Friday, May 15, 2009

Rambam The Rationalist

Apparently there has been some confusion going around about whether Rambam was a mystic or a rationalist. So other than the numerous amounts of times that the Rambam uses scientific knowledge in The Guide for the Perplexed to prove things and says explicitly that his scientific knowledge was greater than that of the sages of the talmud I am going to bring some proofs, from the people that quote the Rambam himself, that prove he is a rationalist. I think quoting a third party's opinion that is not backed up by sources would be disingenuous. So here we go:

First off, here is a great article about this topic that I thought I posted a link to at freelance kiruv maniacs blog, but for some reason the right link did not appear. Here it is: Here are some excerpts from the article that bring proofs to Rambam being a rationalist:

"As Isadore Twersky has shown, Maimonides was also not averse to introducing scientific knowledge into his formulations of Jewish law, not only 'to integrate science, to relate a scientific vocabulary and axiology to rabbinic law, but also to recognize its autonomy and not to superimpose it on the structure and fabric of the halakha [Jewish law].' (See Twersky, 'Aspects of Maimonidean Epistemology: Halakha and Science,' in Neusner et al., eds., From Ancient Israel to Modern Judaism.)

Recognizing the legitimacy of knowledge outside Judaism is one thing; allowing it to contradict positions articulated by the rabbis is another.
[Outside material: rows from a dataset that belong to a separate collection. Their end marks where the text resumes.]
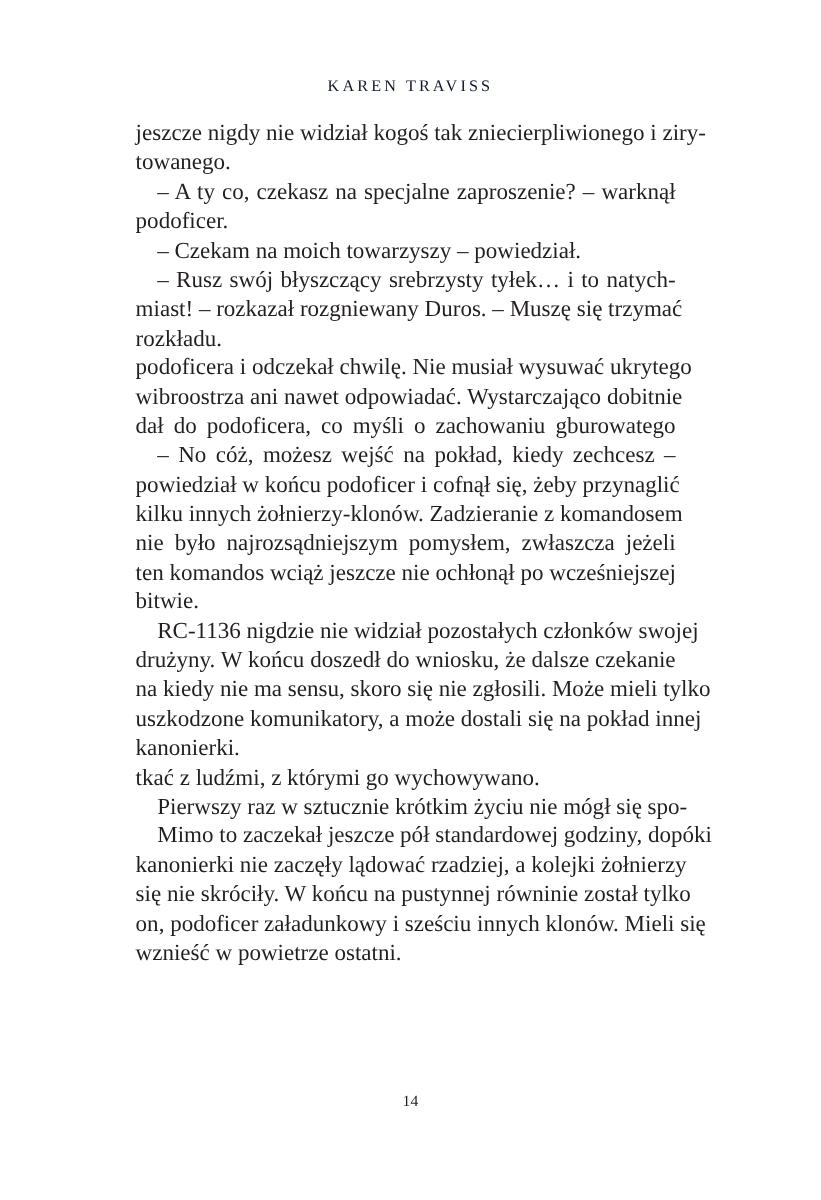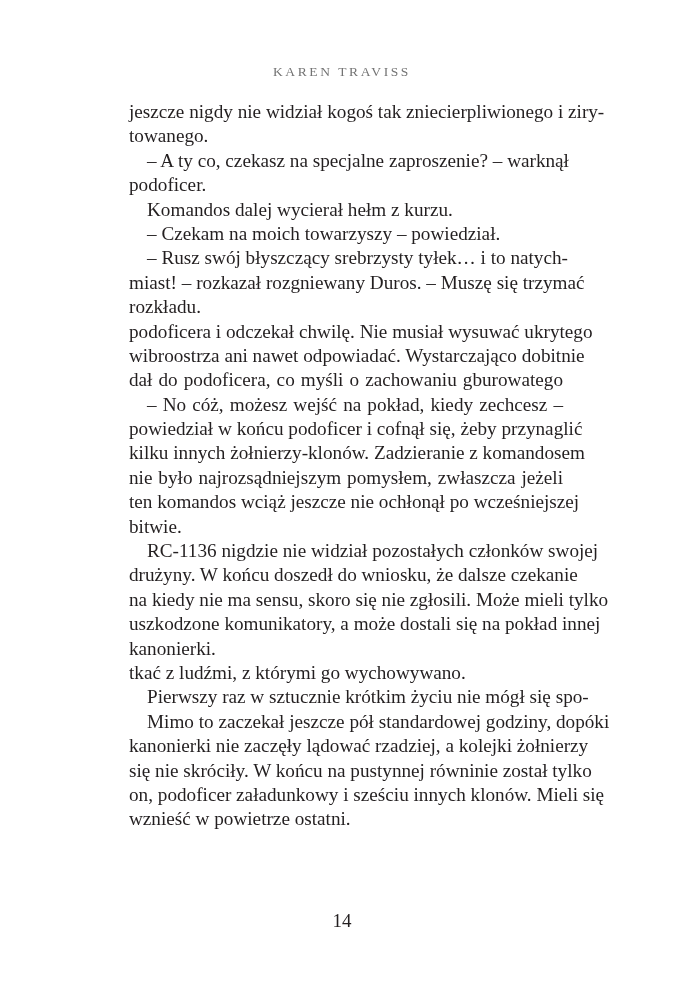--- a/index.html
+++ b/index.html
@@ -24,7 +24,7 @@
       font-family: "Liberation Serif", serif;
       font-size: 13.5px;
       letter-spacing: 2.6px;
-      color: #737373;
+      color: #0f172a;
     }
     .text-block {
       position: absolute;

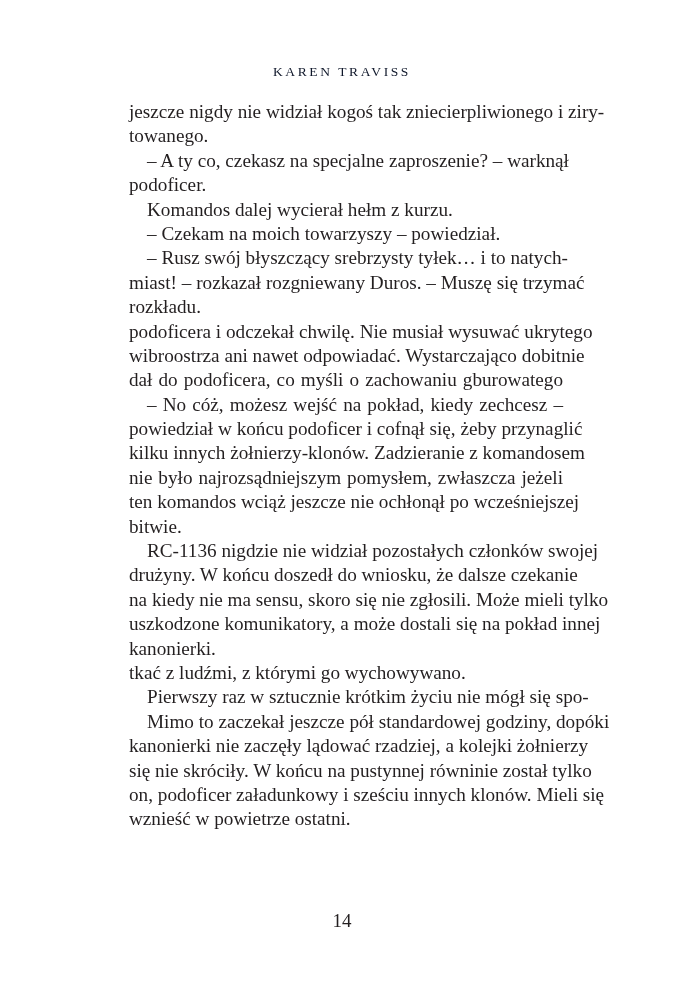--- a/index.html
+++ b/index.html
@@ -41,7 +41,6 @@
       white-space: nowrap;
       text-align: justify;
       text-align-last: justify;
-      margin-left: 16px;
     }
     .line.last {
       text-align-last: left;

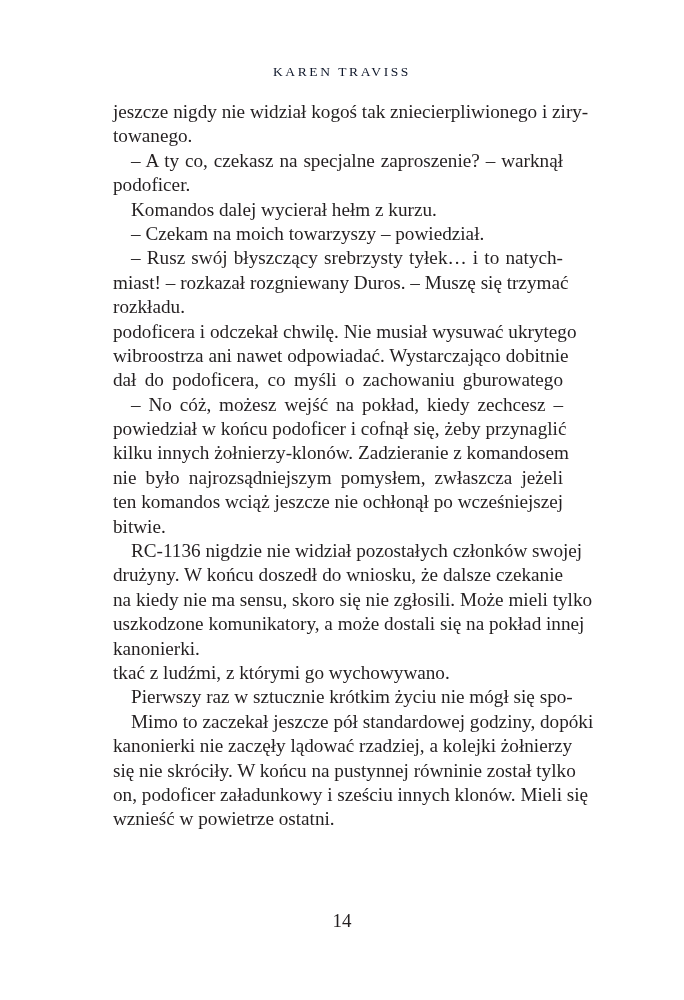--- a/index.html
+++ b/index.html
@@ -70,7 +70,6 @@
       <span class="line last">towanego.</span>
       <span class="line indent">– A ty co, czekasz na specjalne zaproszenie? – warknął</span>
       <span class="line last">podoficer.</span>
-      <span class="line indent last">Komandos dalej wycierał hełm z kurzu.</span>
       <span class="line indent last">– Czekam na moich towarzyszy – powiedział.</span>
       <span class="line indent">– Rusz swój błyszczący srebrzysty tyłek… i to natych-</span>
       <span class="line">miast! – rozkazał rozgniewany Duros. – Muszę się trzymać</span>

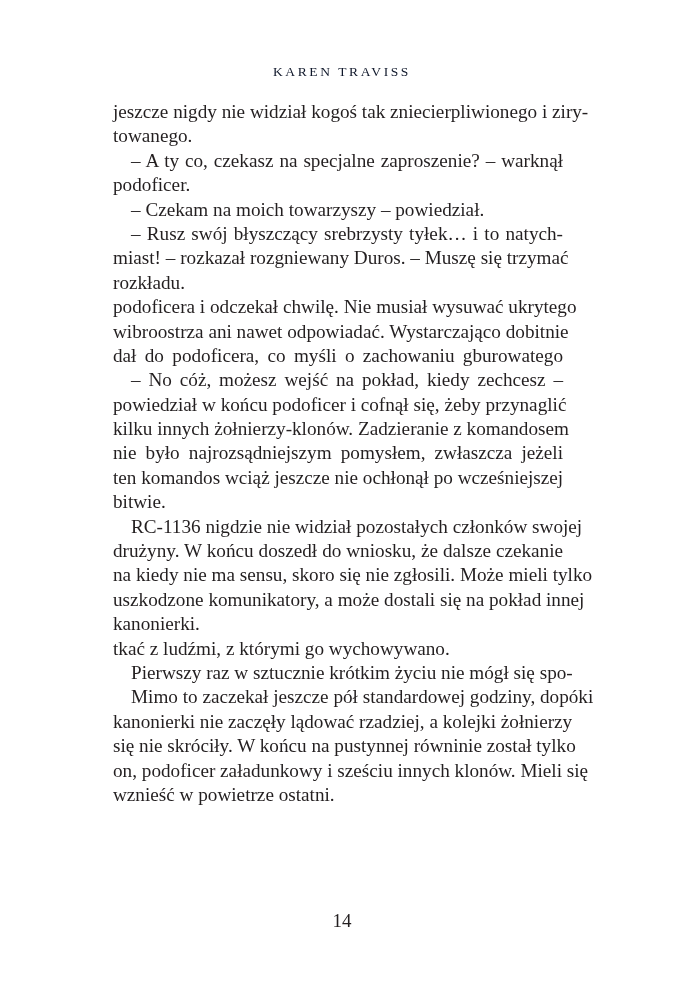--- a/index.html
+++ b/index.html
@@ -55,7 +55,7 @@
       width: 684px;
       text-align: center;
       font-family: "Liberation Serif", serif;
-      font-size: 19px;
+      font-size: 13px;
       color: #231f20;
     }
   </style>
In one of the sciences, namely astronomy, Maimonides allowed the more recent knowledge of the scientists to supersede that of the rabbis.

He first acknowledged this possibility in commenting on a famous incident recorded in the Talmud (Pesahim 94b) of the rabbinic sages preferring the opinion of Gentile scholars on an astronomical matter (Guide of the Perplexed, 2:8)."

and the next part of the essay:

"Later, commenting on astronomical distances recorded in rabbinic literature, he was even more explicit: 'Do not ask of me to show that everything they [the rabbis] have said concerning astronomical matters conforms to the way things really are. For at that time mathematics was imperfect. They did not speak about this as transmitters of dicta of the prophets, but rather because in those times they were men of knowledge in these fields or because they had heard these dicta from the men of knowledge who lived in those times' (Guide of the Perplexed, 3:14)

He thus concluded that 'whenever it is possible to interpret the words of an individual [rabbi] in such a manner that they conform to a being whose existence has been demonstrated'--that is, that they conform to the scientific truth, as in the case of astronomical distances--it is fitting to do so. But if they cannot be so interpreted, rabbinic statements should be regarded as only individual opinions, not the halakhah, and therefore may be rejected (Ibid).

Maimonides' view that contemporary astronomical knowledge was superior to that found in the Talmud and should be accepted even when it contradicted the views of the rabbis was revolutionary. That he appears to limit its applicability to astronomy should be considered together with his epistemological stance vis-a-vis celestial physics and metaphysics."

Read the article, it is really good. Again, the link is listed above and is the correct link.

Also, at this link Eric Grossman points out an interesting argument between the Rambam and the Ramban: He says,

"Rambam, according to the methodology he sets forth in the Guide II:25 looks to Reason to determine that magic cannot be true: if the Torah seems to suggest otherwise, we must be misreading scripture, for Torah cannot deny Truth. In response, Ramban does not deny Reason, but avers instead that reality trumps Reason: even if logic would suggest that augury cannot exist, experience tells us that it does. In the Ramban’s own words, “... we cannot deny what has been demonstrated before the eyes!” The argument between the sages is therefore not reason versus tradition or even rationalism verses mysticism, but rationalism versus empiricism: Do we trust our minds to deduce reality, or do we trust our senses to induce Truth?"

This argument clearly reveals that the Rambam looked to reason for answers. Clearly the work of a rationalist. If not, then why would he choose reason over all else?

There are more proofs, but why bring an exhaustive list. All I am trying to do is point people in the right direction. To reveal that Rambam is not a mystic and that he is, in fact, a rationalist.